Over-reliance on technical analysis

Technical analysis is a powerful tool for traders, but it should not be relied upon exclusively. This is because technical analysis only considers past market data and trends and does not take into account fundamental factors such as economic news and data, political events, and market sentiment.

How to avoid: develop a well-rounded approach to trading that incorporates both technical and fundamental analysis.

Failure to review and evaluate

Trading plans can fail if they are not regularly reviewed and evaluated because this leads to a lack of accountability and an inability to adapt to changing market conditions. Without regular evaluations, traders may become complacent in following their plans or may be unable to identify areas for improvement. 

How to avoid: regularly assess your performance and adjust as necessary.

Final thoughts on why trading plans fail

“The biggest problem with most traders is that they think they’re going to make money, and when they don’t, they blame the market. The market is always right. You never change the market’s mind. The market is always going to do what it’s going to do,” said legendary trader Paul Tudor Jones.
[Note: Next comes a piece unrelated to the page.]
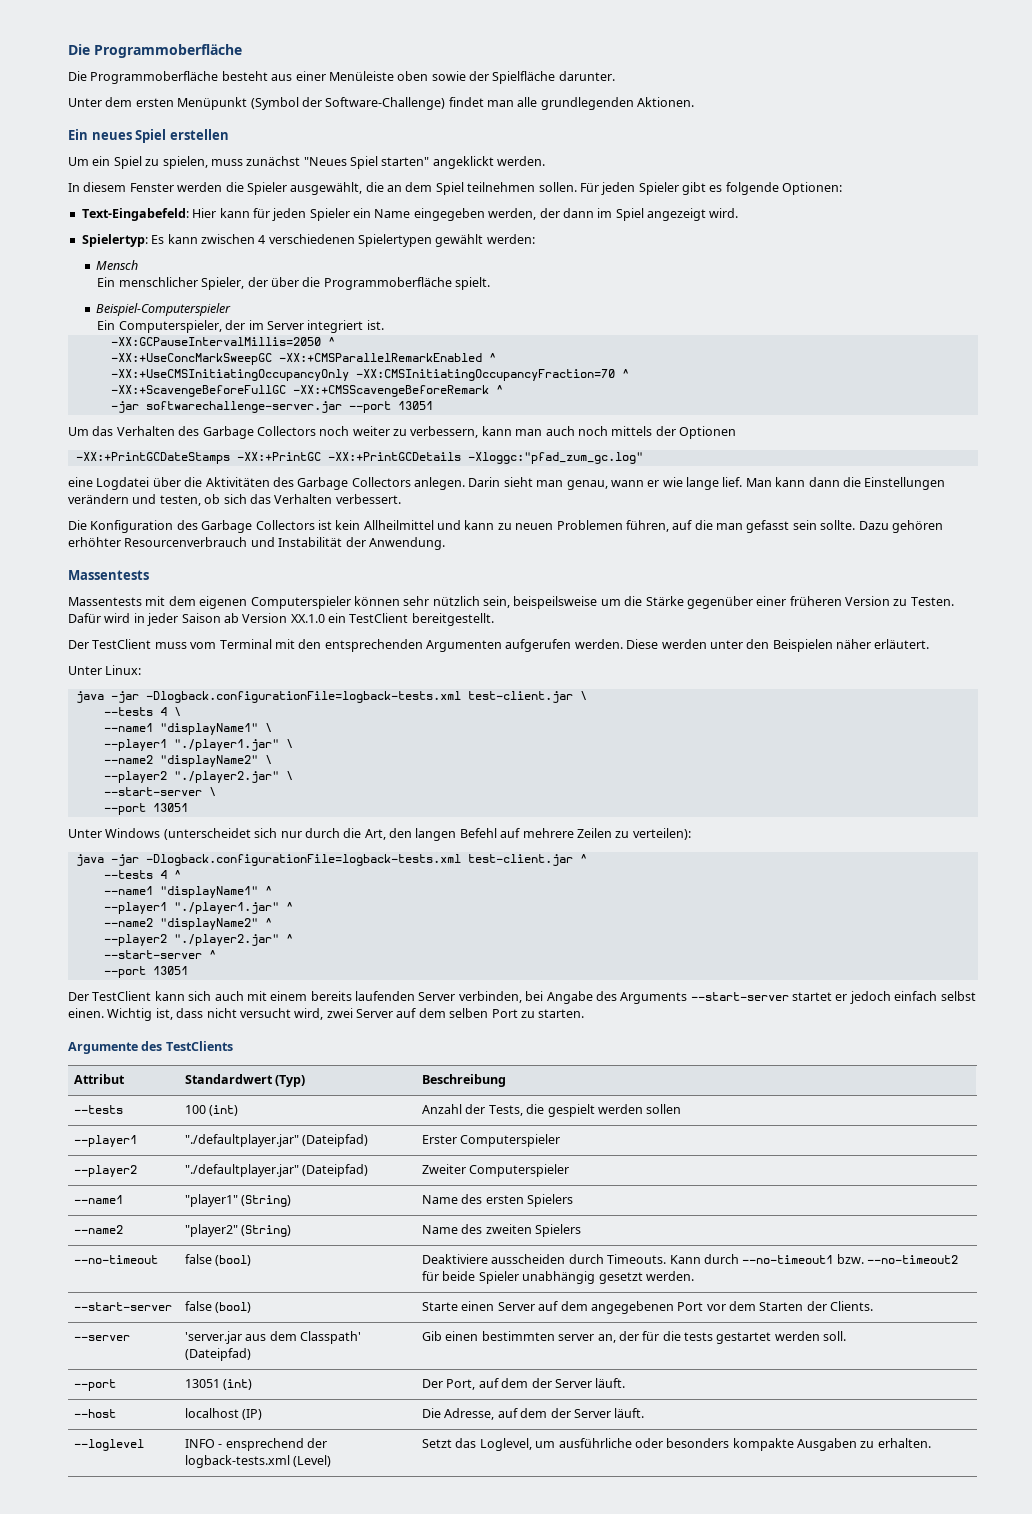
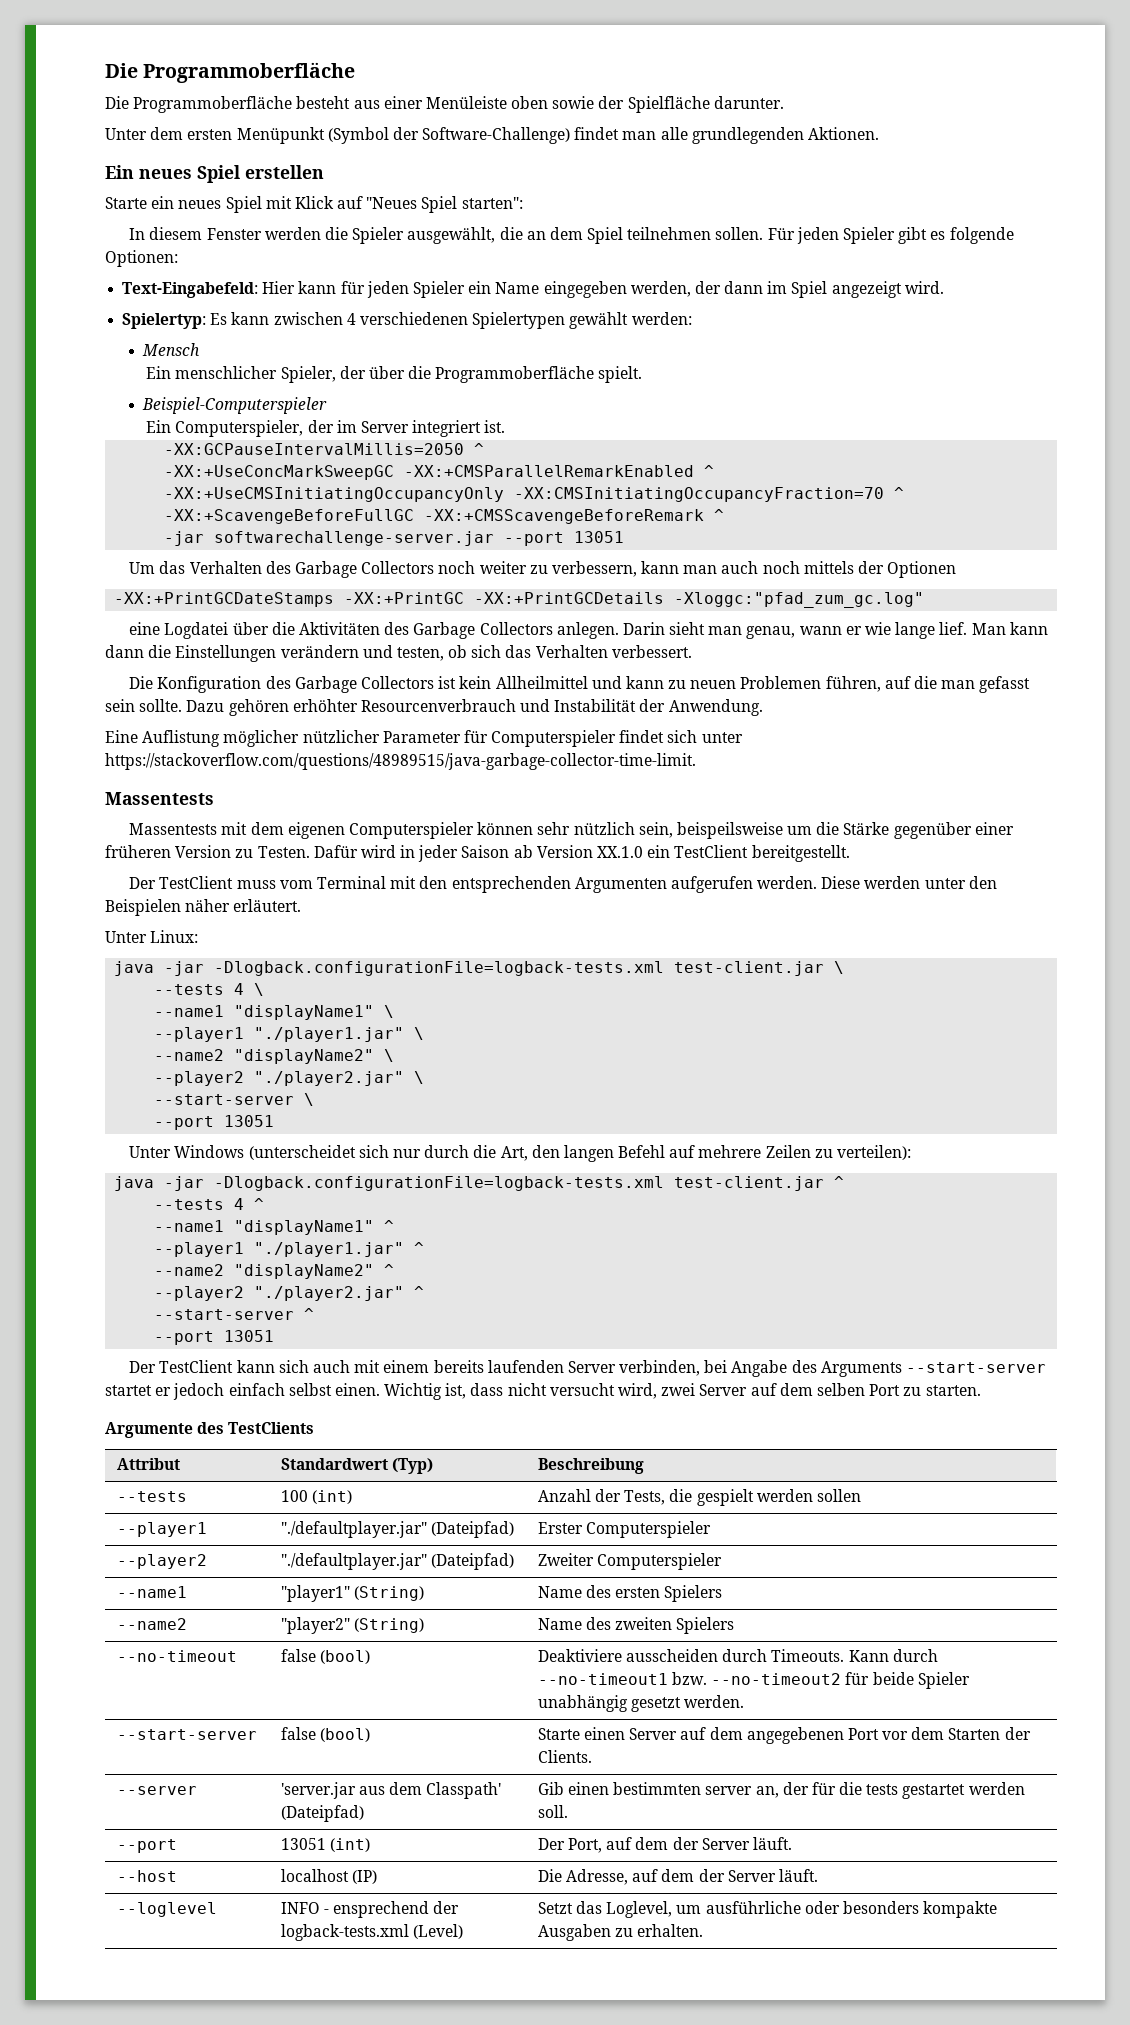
[68,156,546,169] Um ein Spiel zu spielen, muss zunächst "Neues Spiel starten" angeklickt werden. -> [105,196,523,213] Starte ein neues Spiel mit Klick auf "Neues Spiel starten":
(445, 543) none -> [105,730,743,747] [105,753,696,770] // Eine Auflistung möglicher nützlicher Parameter für Computerspieler findet sich unter https://stackoverflow.com/questions/48989515/java-garbage-collector-time-limit.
Jones emphasizes the importance of taking responsibility for one’s own actions and decisions in the market. Blaming external factors for your own mistakes only distracts from the real reasons for failure, which are often rooted in a lack of preparation, patients, and other factors discussed. 

Overall, understanding the common reasons why trading plans fail can help you avoid making the same mistakes and increase your chances of success. This can also help you to stay focused and disciplined, even in the face of setbacks and losses.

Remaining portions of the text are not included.